#### Task requirements:
For this exercise, write out only the lines of the entries below from the one with "gap: 16px ->" up to and including the one with "Liberation Serif, serif", exactly as they are. Pictures stay out.

#### Data for the task:

____________________

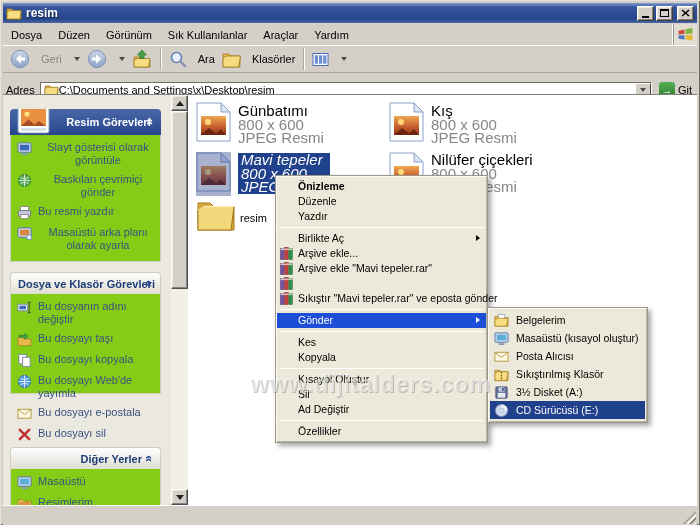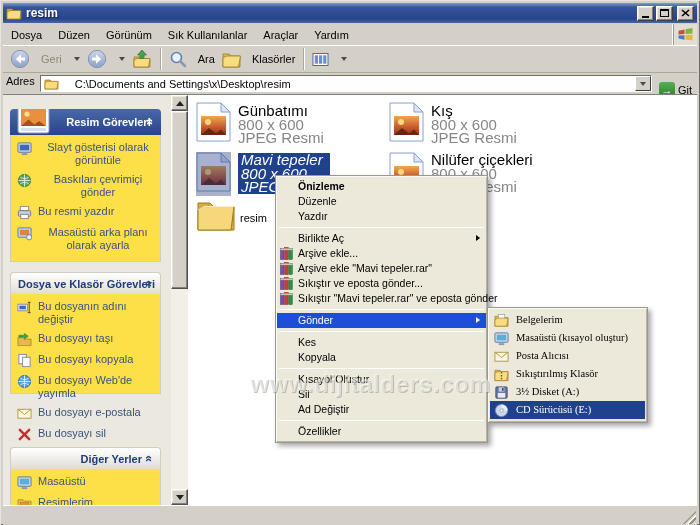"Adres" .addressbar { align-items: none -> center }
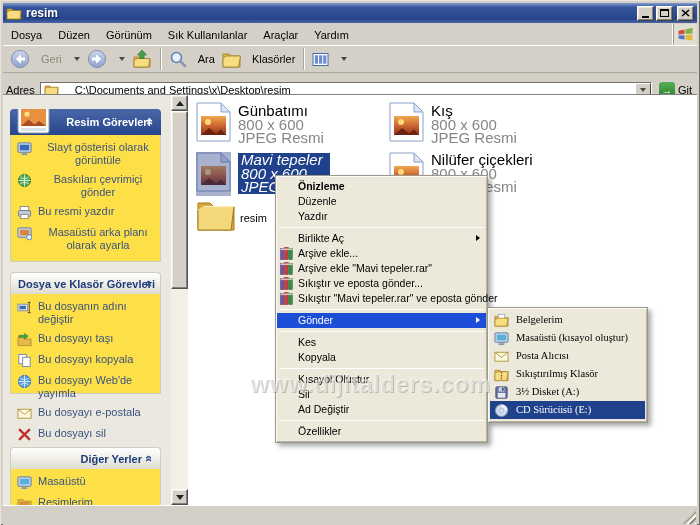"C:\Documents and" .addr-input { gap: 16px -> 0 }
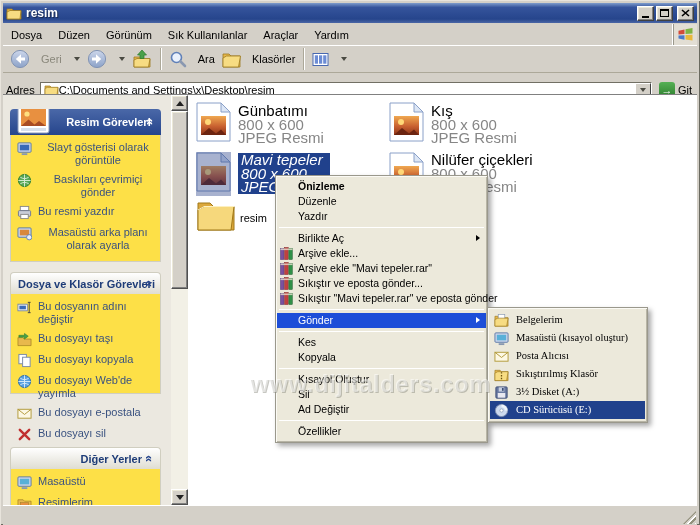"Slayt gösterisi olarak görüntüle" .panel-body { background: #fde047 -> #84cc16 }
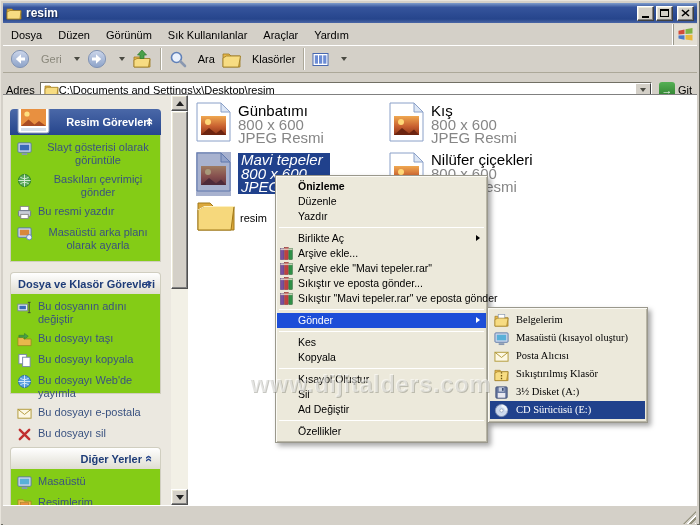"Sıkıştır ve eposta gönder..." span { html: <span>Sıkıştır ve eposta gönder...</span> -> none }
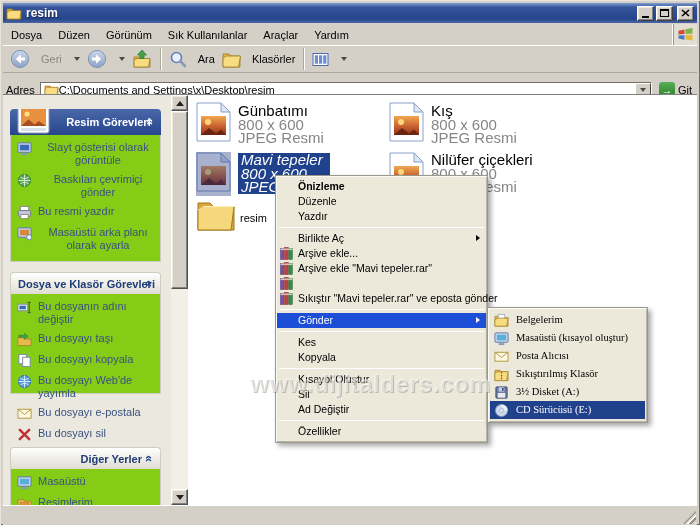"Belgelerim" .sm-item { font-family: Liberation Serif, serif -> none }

____________________

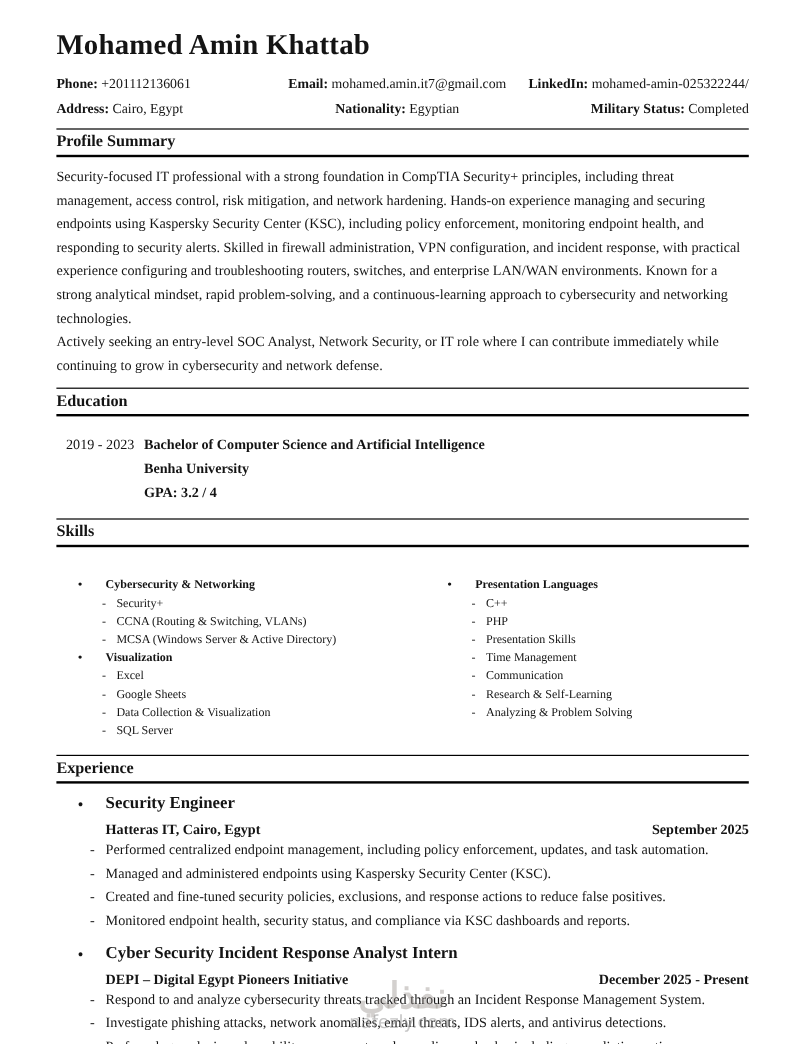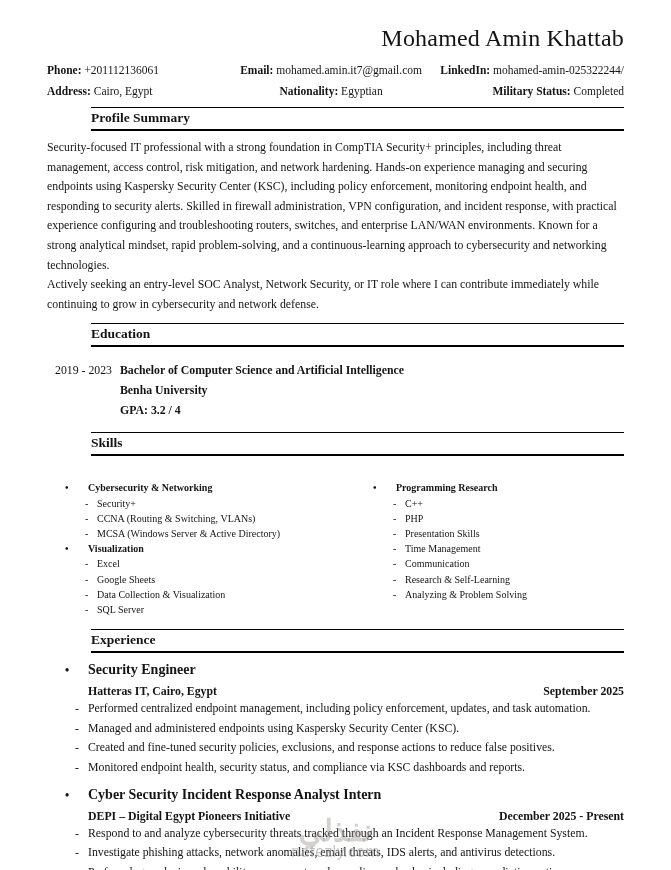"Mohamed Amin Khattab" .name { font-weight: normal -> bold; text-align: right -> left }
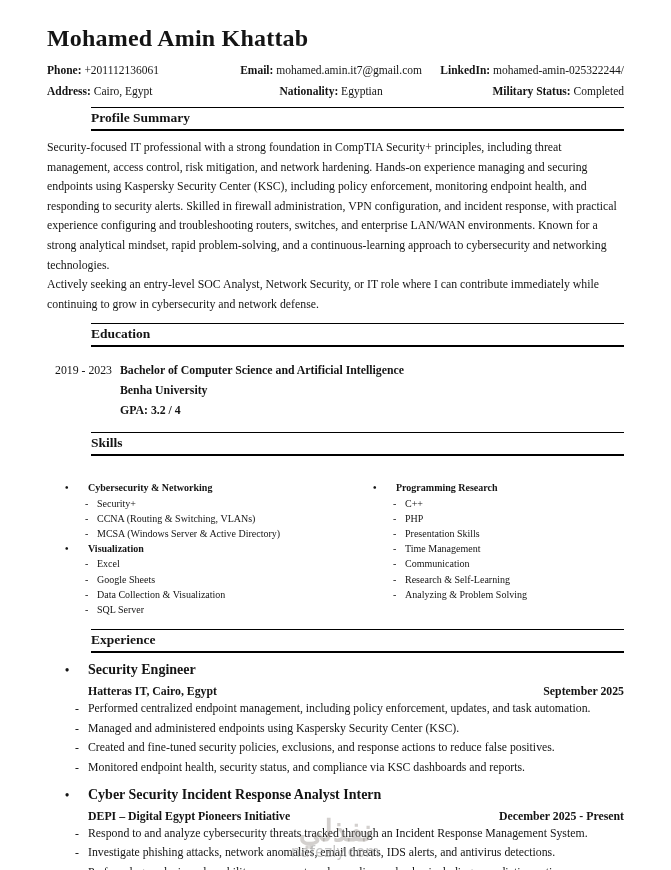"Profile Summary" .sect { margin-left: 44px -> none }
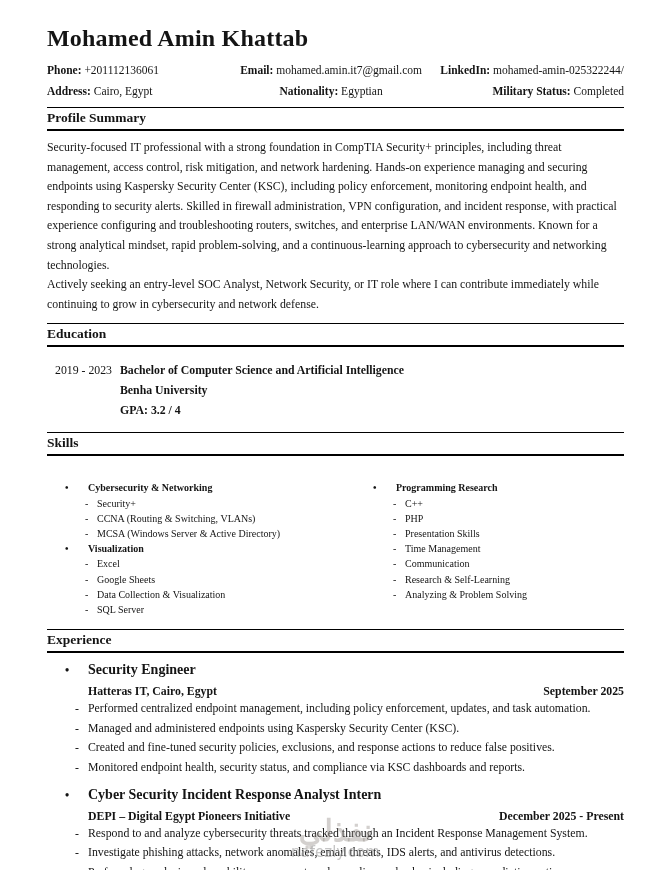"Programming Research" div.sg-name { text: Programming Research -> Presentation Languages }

____________________

#### Exercise answer:
"C:\Documents and" .addr-input { gap: 16px -> 0 }
"Slayt gösterisi olarak görüntüle" .panel-body { background: #fde047 -> #84cc16 }
"Sıkıştır ve eposta gönder..." span { html: <span>Sıkıştır ve eposta gönder...</span> -> none }
"Belgelerim" .sm-item { font-family: Liberation Serif, serif -> none }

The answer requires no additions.